As stated above, we attempt to mitigate these biases by collecting data from diverse contributors. We follow a consistent multiple-review process, and when we hear hooves, we think horses, not zebras.105 We also try to review findings with subject matter experts in the specific areas ahead of release.
105 A unique finding is more likely to be something mundane, such as a data collection issue, than an unexpected result.
Data subsets
We already mentioned the subset of incidents that passed our quality requirements, but as part of our analysis, there are other instances where we define subsets of data. These subsets consist of legitimate incidents that would eclipse smaller trends if left in. These are removed and analyzed separately, though may not be written about if no relevant findings were, well, found. This year we have two subsets of legitimate incidents that are not analyzed as part of the overall corpus:
We separately analyzed a subset of web servers that were identified as secondary targets (such as taking over a website to spread malware).
We separately analyzed botnet-related incidents.
Both subsets were separated the last seven years as well.
Finally, we create some subsets to help further our analysis. In particular, a single subset is used for all analysis within the DBIR unless otherwise stated. It includes only quality incidents as described above and excludes the aforementioned two subsets.
Non-incident data
Since the 2015 issue, the DBIR includes data that requires analysis that did not fit into our usual categories of “incident” or “breach.” Examples of non-incident data include malware, patching, phishing and DDoS. The sample sizes for non-incident data tend to be much larger than the incident data but from fewer sources. We make every effort to normalize the data (for example weighing records by the number contributed from the organization so all organizations are represented equally). We also attempt to combine multiple partners with similar data to conduct the analysis wherever possible. Once analysis is complete, we try to discuss our findings with the relevant partner or partners so as to validate it against their knowledge of the data.
Appendix C: U.S. Secret Service
By Assistant Director Brian Lambert and Assistant Special Agent in Charge Krzysztof Bossowski, United States Secret Service
Combating Cybercrime Amid Technological Change
The U.S. Secret Service worked to combat fraud through traditional methods while identifying new threats driven by emerging technology in 2023. Ransomware continued to feature prominently in data breaches impacting U.S. companies. Meanwhile, transnational cybercriminals were increasingly successful in finding innovative ways to enable their fraud schemes. Artificial Intelligence (AI) captured the world’s attention and imagination, and cybercriminals were among the early adopters. The Secret Service investigated numerous cybercriminals experimenting with these generative new tools to commit fraud. In response, the agency also partnered with the same technology companies these fraudsters relied upon for their schemes. This proved a valuable strategy to detect scams and hold bad actors accountable.

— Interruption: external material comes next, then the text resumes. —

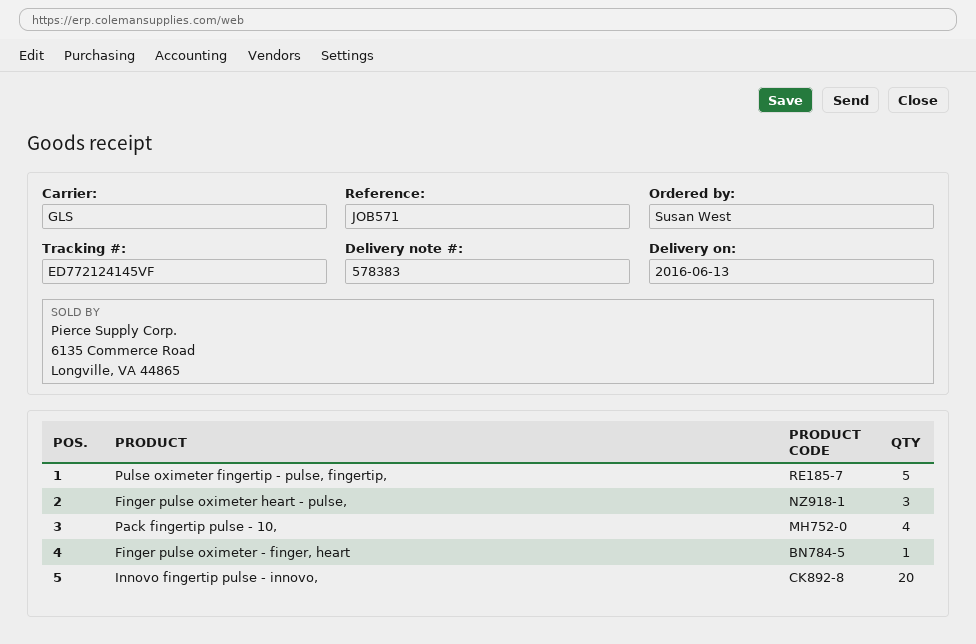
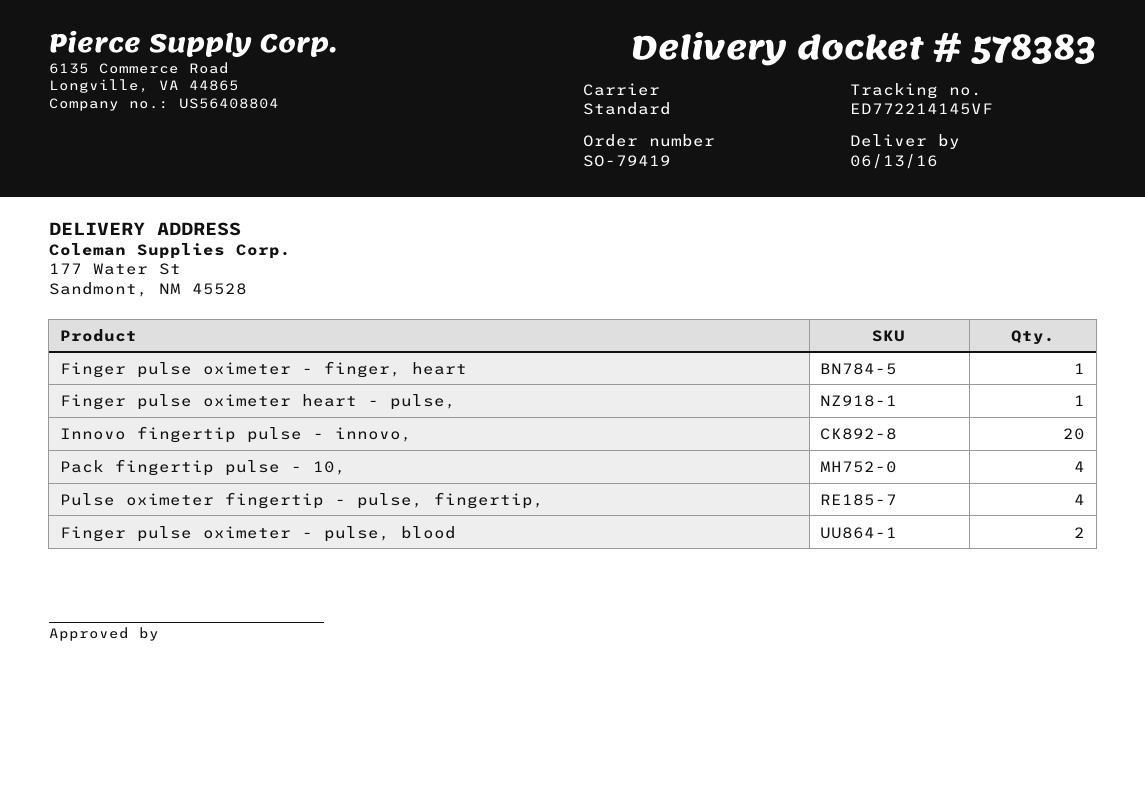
shipping method: GLS -> standard
tracking number: ED772124145VF -> ED772214145VF
Pulse oximeter fingertip - pulse, fingertip,: 5 -> 4
Finger pulse oximeter heart - pulse,: 3 -> 1
Finger pulse oximeter - pulse, blood: none -> 2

The Secret Service is built on a foundation of protecting the integrity of our nation’s financial system. The agency was created in 1865 to address a surge in counterfeiting following the Civil War. Today, the agency continues to fight counterfeiting while also battling computer fraud and abuse, bank fraud, payment card fraud, identity theft, financial extortion, wire fraud, and more. Additionally, the Secret Service is charged with providing investigative assistance to local law enforcement and the National Center for Missing & Exploited Children. The continued success of the Secret Service’s investigative mission depends on partnerships with law enforcement agencies and private sector experts. The Secret Service operates a network of Cyber Fraud Task Forces (CFTF) throughout the country, which fosters these interactions with our partners. Long-term partnerships are the best mechanism to prevent and mitigate cybercrime.

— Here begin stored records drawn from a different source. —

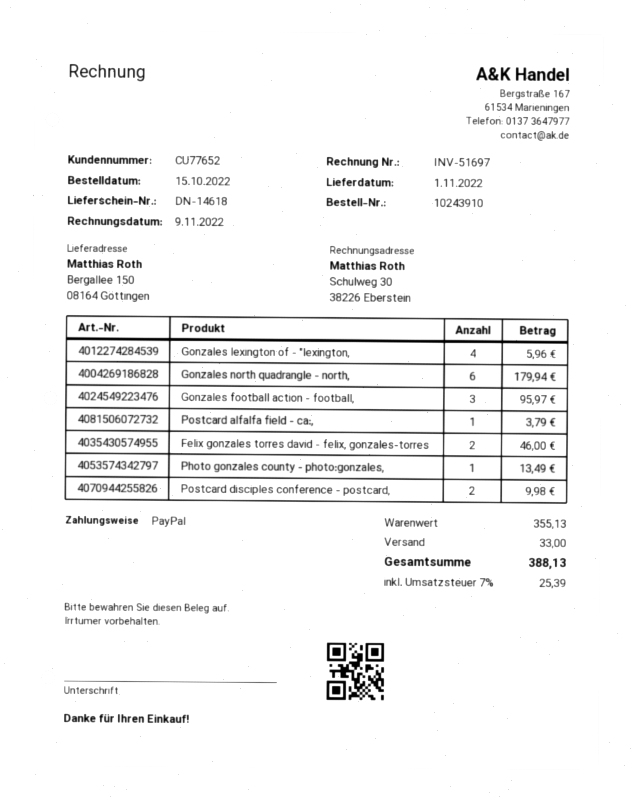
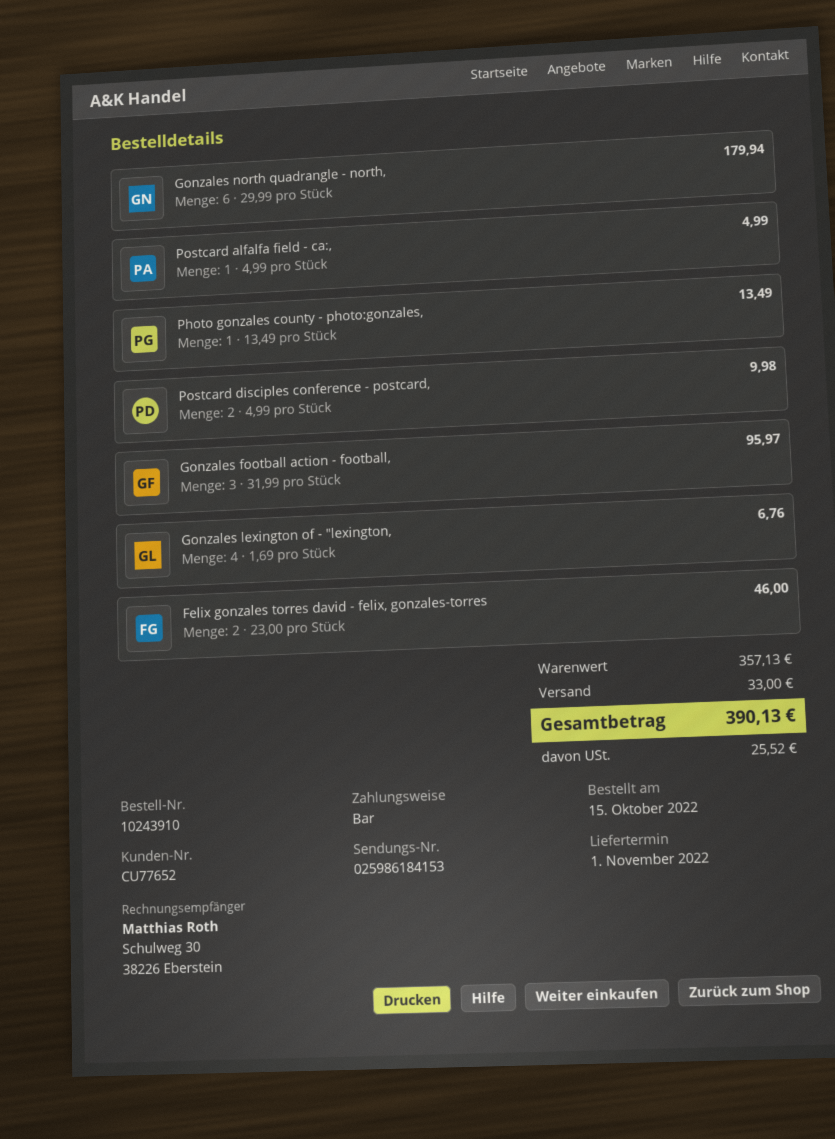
payment method: PayPal -> cash
Gonzales lexington of - "lexington,: 4 for 5.96 -> 4 for 6.76
Postcard alfalfa field - ca:,: 1 for 3.79 -> 1 for 4.99
subtotal: 355.13 -> 357.13
tax: 25.39 -> 25.52
total: 388.13 -> 390.13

The use of ransomware to exploit businesses again played a significant role in major data breaches. The criminal organizations behind these attacks heavily leveraged the crime-as-a-service business model, including threatening to publish stolen data. The Secret Service, alongside its law enforcement and private sector partners, fought against these criminals. The team approach foiled several ransomware campaigns and protected a number of targeted American companies and organizations. Agents also infiltrated these criminal organizations and developed tangible information for IT administrators. This enabled IT teams to implement countermeasures to protect their corporate infrastructure, significantly reducing data breaches and financial losses. Industry reports on ransomware show mixed trends in the prevalence and revenue generated through ransomware scams in 2023. Our work continues as we strive to end the profitability of such schemes.
Generative AI remains a hot topic. ChatGPT became a technological hit in January 2023 with 100 million registered active users. Legitimate customers used the AI tool to write papers and answer questions. But within weeks, criminals also leveraged AI tools in fraud and extortion schemes. For example, a Secret Service investigation led to the arrest of a group of individuals who used AI-powered translation tools. These individuals did not speak English or have any advanced computer skills. Yet, these bad actors used the new tools to create transnational romance and extortion plots to defraud victims of millions of dollars. The victims in these cases were not aware the translation was taking place or even that they were interacting with someone in a foreign country.
To stay ahead of the criminal element, the Secret Service is increasingly partnering with technology companies to ensure new technology aids in preventing—rather than enabling—crime. This includes measures that companies can implement to detect misuse of their tools and explore how these technologies can appropriately aid investigations. For example, our research teams and investigators increasingly face difficulty analyzing large digital data sets. However, new data analytic techniques can significantly improve our ability to detect and address illicit activity. These new techniques were used successfully in investigating a large-scale fraud scheme impacting the state of California. Within a few weeks of work on this case, investigators identified patterns in the fraud schemes that resulted in Secret Service agents arresting five criminals withdrawing tens of thousands of dollars from ATMs using information stolen from California-based users of Electronic Benefit Transfer (EBT) cards.106 This case demonstrated how new data tools aid in analysis and have the potential to quickly detect and address illicit activity in both the public and private sectors.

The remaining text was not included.